Celebrating the Tribune’s coveted Pulitzer Prize from afar

April 20th, 2009, 8:47 pm · 1 Comment · posted by lawngriffiths

 I was routinely checking the East Valley Tribune Web site about dinnertime Monday and gasped when I saw that the Tribune had won a 2009 Pulitzer Prize for local new reporting.  I was so elated to learned that my former colleagues for the newspaper were rewarded for their  tenacity and smart reporting last year on the Maricopa County Sheriff’s Office and the impact of Sheriff Joe Arpaio zealous enforcement of immigration laws at the expense of other law enforcement work.  Ryan Gabrielson and Paul Giblin are first-rate journalists.  Their five-part series, “Reasonable Doubt,” published last June, has won a number of awards, including the George Polk  Award.

As one of the Tribune staff who lost his job in January– along with Paul —  in wake of major downsizing and revamping to stay financially viable, I feel like the man whose wife divorced him and then she won $5 million in the lottery.  My desk was about 10 feet from Ryan’s before I left the Tribune. We faced one another and I watch his  fearless, diligent work  and heard his frustrations hitting walls with those in law enforcement and others as he and Paul painstaking ferreted out the layers of the story.  I watched the PBS film team work with them to hear them lay out their project and findings.   Ryan and Paul are smart, intuitive journalists who could work for the nation’s top media. Maybe they will.  Paul didn’t miss a beat as his job went away. He teamed with three other Tribune staffers laid off in founding the Arizona Guardian, an online political news and commentary site.

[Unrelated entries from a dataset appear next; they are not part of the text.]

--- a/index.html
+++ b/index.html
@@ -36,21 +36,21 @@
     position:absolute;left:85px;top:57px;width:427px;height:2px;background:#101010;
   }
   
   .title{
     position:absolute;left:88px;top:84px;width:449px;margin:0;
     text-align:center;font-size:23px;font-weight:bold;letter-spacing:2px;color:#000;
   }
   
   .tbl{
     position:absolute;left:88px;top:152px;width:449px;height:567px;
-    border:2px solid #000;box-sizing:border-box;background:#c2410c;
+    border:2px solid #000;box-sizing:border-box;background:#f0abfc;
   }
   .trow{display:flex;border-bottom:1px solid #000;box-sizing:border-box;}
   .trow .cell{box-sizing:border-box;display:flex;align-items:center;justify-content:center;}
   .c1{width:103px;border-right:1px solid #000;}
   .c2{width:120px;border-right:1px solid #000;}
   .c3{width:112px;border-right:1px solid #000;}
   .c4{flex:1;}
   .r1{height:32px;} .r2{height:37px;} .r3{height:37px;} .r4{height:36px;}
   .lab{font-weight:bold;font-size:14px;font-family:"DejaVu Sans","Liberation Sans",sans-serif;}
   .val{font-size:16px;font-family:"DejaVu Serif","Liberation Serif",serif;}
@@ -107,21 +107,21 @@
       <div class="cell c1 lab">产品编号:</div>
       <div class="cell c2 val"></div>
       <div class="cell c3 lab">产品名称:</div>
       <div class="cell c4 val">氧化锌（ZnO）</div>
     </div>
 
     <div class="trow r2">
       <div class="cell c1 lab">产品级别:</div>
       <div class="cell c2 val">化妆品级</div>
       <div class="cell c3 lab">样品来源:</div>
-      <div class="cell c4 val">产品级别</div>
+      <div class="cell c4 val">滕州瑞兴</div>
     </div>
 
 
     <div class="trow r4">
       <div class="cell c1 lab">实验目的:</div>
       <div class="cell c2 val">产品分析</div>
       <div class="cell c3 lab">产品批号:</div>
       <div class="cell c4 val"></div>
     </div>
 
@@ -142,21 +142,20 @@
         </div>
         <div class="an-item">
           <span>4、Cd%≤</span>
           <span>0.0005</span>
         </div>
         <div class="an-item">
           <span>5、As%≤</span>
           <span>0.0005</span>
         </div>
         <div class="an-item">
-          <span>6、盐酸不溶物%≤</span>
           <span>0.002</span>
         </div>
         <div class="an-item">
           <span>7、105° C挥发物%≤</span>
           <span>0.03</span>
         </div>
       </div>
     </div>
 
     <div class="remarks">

The Pulitzer Prize, of course, is the most coveted prize in the news industry.  Commonly it is won by the big boys — the New York Times, Washington Post, Chicago Tribune or Boston Globe, with some middle size papers here and there winning.   I always have liked to say that I once replaced a Pulitizer Prize-winning reporter.  In 1972 at the Waterloo (Iowa) Courier, Rich Whitt gave up his job as farm editor and assistant state editor. I was transferred from courthouse reporting to that job.  Rich went to the Louisville Courier Journal as a reporter.  Then in 1978, he won the Pulitzer Prize for Local Reporting (same category of the Tribune’s win) for his thorough coverage of the fatal Beverly Hills Supper Club fire in Southgate, Ky.  It took place May 28, 1977,  and was the deadliest nightclub fire in U.S. history.  There were 3,000 patrons and 182 employees inside that Memorial Day weekend night, and 165 persons died more than 200 injured.  Rich Whitt would write exhaustively about the fire in which numerous fire and safety code violations were found. His findings led to the national award.  A modest guy, he never made that much about the prize.  We exchanged e-mails over the years, mostly sharing common information about our former newspaper.

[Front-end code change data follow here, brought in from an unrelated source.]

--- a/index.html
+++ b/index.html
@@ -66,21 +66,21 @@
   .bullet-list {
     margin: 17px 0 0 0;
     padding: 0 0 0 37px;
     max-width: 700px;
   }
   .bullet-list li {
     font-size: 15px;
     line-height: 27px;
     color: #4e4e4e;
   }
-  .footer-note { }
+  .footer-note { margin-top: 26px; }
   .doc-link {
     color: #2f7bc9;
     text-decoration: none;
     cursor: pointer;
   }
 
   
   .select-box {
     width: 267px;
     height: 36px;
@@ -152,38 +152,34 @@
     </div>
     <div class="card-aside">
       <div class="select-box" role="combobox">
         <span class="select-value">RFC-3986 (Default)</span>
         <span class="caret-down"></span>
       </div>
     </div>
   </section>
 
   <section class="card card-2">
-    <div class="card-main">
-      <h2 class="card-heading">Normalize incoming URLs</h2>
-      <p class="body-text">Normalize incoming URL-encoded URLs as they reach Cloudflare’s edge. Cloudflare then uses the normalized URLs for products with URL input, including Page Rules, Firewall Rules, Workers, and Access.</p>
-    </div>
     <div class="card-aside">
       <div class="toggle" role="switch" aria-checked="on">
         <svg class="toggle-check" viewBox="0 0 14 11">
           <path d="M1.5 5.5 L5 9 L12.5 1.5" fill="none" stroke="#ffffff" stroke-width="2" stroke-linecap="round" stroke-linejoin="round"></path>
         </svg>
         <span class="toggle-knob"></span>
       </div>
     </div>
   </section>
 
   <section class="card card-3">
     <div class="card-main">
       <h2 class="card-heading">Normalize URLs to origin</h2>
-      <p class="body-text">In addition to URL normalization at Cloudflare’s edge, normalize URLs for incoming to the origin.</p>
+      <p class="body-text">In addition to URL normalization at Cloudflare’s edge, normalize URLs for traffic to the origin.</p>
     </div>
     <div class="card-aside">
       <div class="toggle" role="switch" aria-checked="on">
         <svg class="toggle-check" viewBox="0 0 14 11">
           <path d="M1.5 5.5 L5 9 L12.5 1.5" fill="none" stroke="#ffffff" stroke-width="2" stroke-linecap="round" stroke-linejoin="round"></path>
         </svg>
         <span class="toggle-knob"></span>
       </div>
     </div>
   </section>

Of course, it is so bittersweet for the Tribune and Paul and Ryan to win this grand prize. There is irony that the Tribune had to part ways with Paul and the editor who shepherded the project, Patti Epler, because of the economic downturn, the  newspaper world’s partial collapse (due in large part to the Internet)  and the need to  cut payroll sharply to stay viable.  What a thrill it must have been in the Tribune newsroom today.   From afar, I send my hearty congratulations and feel that old joy to have been part of the Tribune, to have been there, at least, when the award-winning work took place.  Despite its troubles, journalism remains a noble trade.  I can always vicariously say I worked for a Pulitzer Prize-winning newspaper, come what may.

I also see the irony of the Tribune Newspapers winning this award for investigations into the bowels of Joe Arpaio’s  world of law enforcement.  I recall working at the Tribune with Joe’s daughter when she was a reporter in our newsroom, a place where she met her husband, who was metro editor. Their engagement came as such a shock because their courtship had been kept such a deep secret. We attended their wedding in Scottsdale at the home of our Scottsdale Progress Tribune office manager. Joe gave away his daughter in the backyard on a day of vicious winds that made it impossible to hear the vows exchanged.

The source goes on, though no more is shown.